Status

Current state: Under Discussion

Discussion thread: https://mail-archives.apache.org/mod_mbox/flink-dev/201909.mbox/browser

JIRA: here (<- link to https://issues.apache.org/jira/browse/FLINK-XXXX)

Released: <Flink Version>

Please keep the discussion on the mailing list rather than commenting on the wiki (wiki discussions get unwieldy fast).

Motivation

Currently, triggering a checkpoint will cause a checkpoint barrier to flow from the sources through the DAG towards the sinks. This checkpoint barrier guarantees a consistent snapshot of the DAG at a given point in time.

For each operator with multiple input channels, an alignment phase is started whenever the checkpoint barrier is received on one channel, which causes further inputs of that channel to be blocked until the checkpoint barrier from the others channels are received.

This approach works fairly well for modest utilization but exhibits two main issues on a back-pressured pipeline:

Since the checkpoint barrier flows much slower through the back-pressured channels, the other channels and their upstream operators are effectively blocked during checkpointing.
The checkpoint barrier takes a long time to reach the sinks causing long checkpointing times. A longer checkpointing time in turn means that the checkpoint will be fairly outdated once done. Since a heavily utilized pipeline is inherently more fragile, we may run into a vicious cycle of late checkpoints, crash, recovery to a rather outdated checkpoint, more back pressure, and even later checkpoints, which would result in little to no progress in the application.

This FLIP proposes a way to perform checkpoints with a non-blocking alignment of checkpoint barriers. It provides the following benefits.

Upstream processes can continue to produce data, even if some operator still waits on a checkpoint barrier on a specific input channel.
Checkpointing times are heavily reduced across the execution graph, even for operators with a single input channel.
End-users will see more progress even in unstable environments as more up-to-date checkpoints will avoid too many recomputations.
Facilitate faster rescaling.

The key idea is to allow checkpoint barriers to be forwarded to downstream tasks before the synchronous part of the checkpointing has been conducted (see Fig. 1). To that end, we need to store in-flight data as part of the checkpoint as described in greater details in this FLIP.

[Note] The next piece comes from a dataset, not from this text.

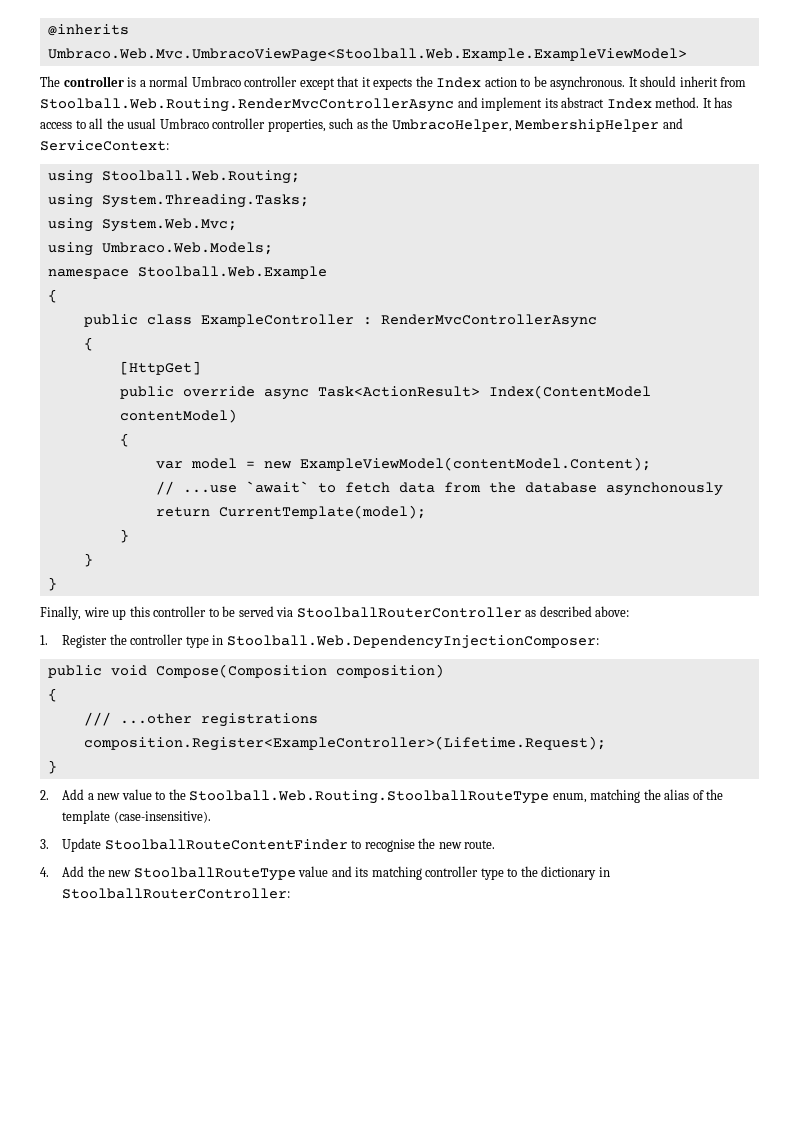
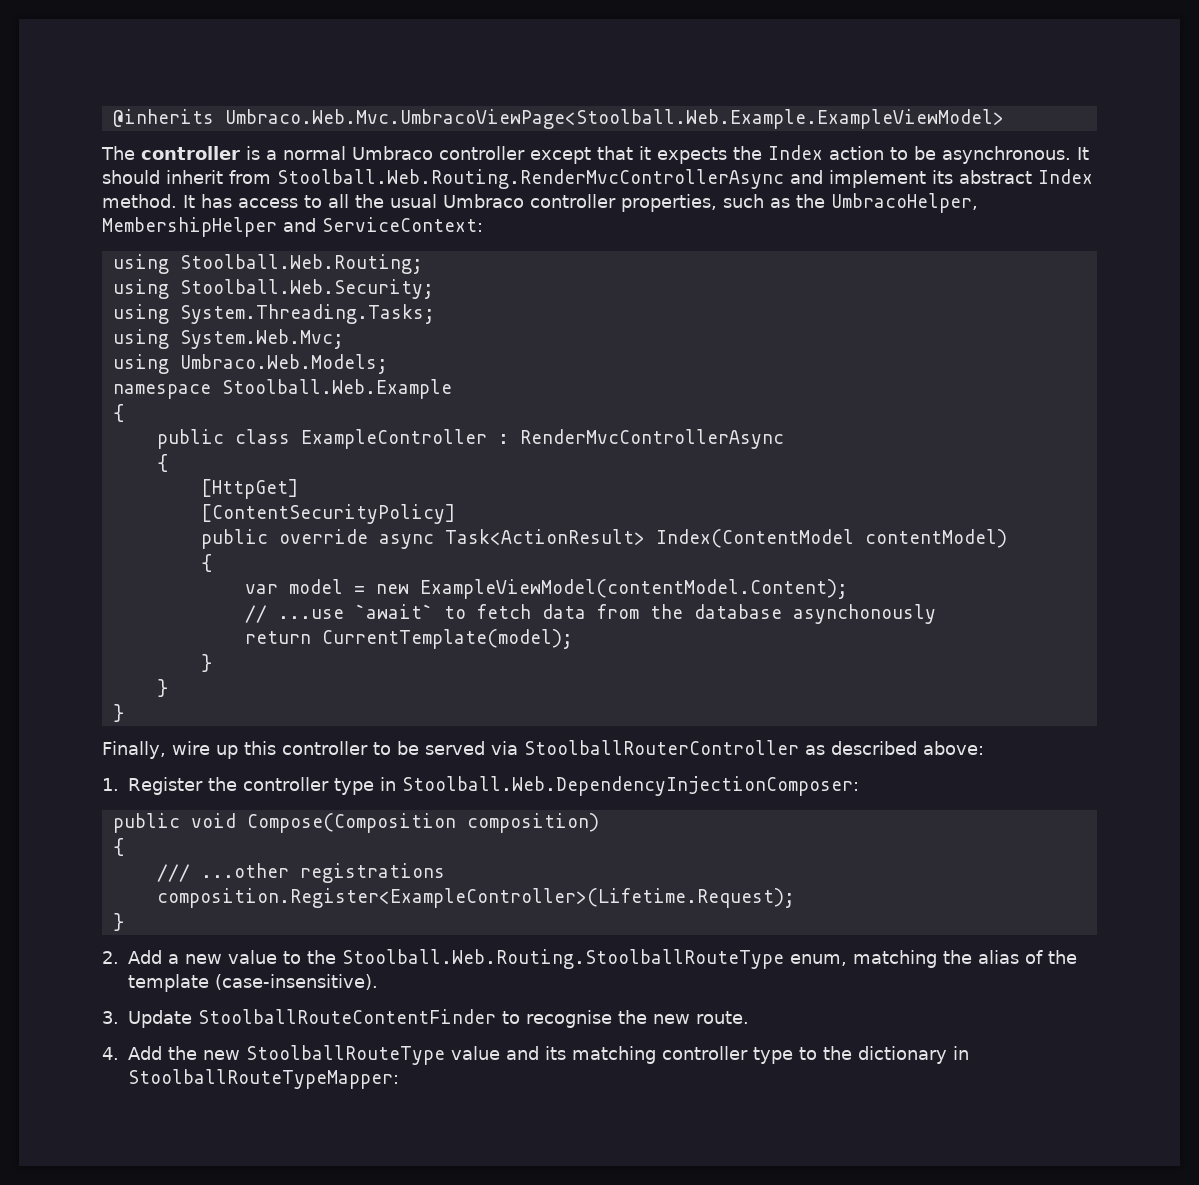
(300, 177) none -> [112,279,434,299] // using Stoolball.Web.Security;
(201, 368) none -> [200,504,455,524] // [ContentSecurityPolicy]
[62,888,291,899] StoolballRouterController: -> [128,1069,399,1089] StoolballRouteTypeMapper:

Figure 1: Checkpoint barriers overtake in-flight records. Colored buffers need to be persisted together with the operator state.

Preliminary work

We first evaluated with a POC when to persist. We had two options:

Persist in an adhoc fashion on checkpoint. While keeping the data volume to a minimum this approach could potentially overload external systems during checkpointing.
Persist continuously to avoid such overload on the cost of storing much more data and potentially decreasing throughput.

In the following experiments, we had a simple topology (source → map → map → sleepy map → measure map), where each channel was a random shuffle. The sleepy map slept on average 0, 0.01, and 0.1 ms per record to induce backpressure. We compared a POC for adhoc spilling, a POC for continuous spilling, and the base commit in the master (1.11-SNAPSHOT). For each approach and sleep time, we measured 3 times and took the median while persisting on HDFS in an EMR cluster with 1 master and 5 slaves, each having 32 cores and 256 GB RAM, with a total parallelism of 160.

We can see that for the baseline the checkpoint duration somewhat correlates with the end-to-end latency as expected. For both POCs, the checkpoint duration, however, remained stable and even decreases for higher backpressure. Surprisingly, the checkpointing times for continuous spilling are higher than adhoc for lower sleep times. We suspect that we have additional backpressure for continuously write large amount of data. With increasing backpressure and thus decreasing data volume, continuous spilling reaches sub-seconds checkpointing times.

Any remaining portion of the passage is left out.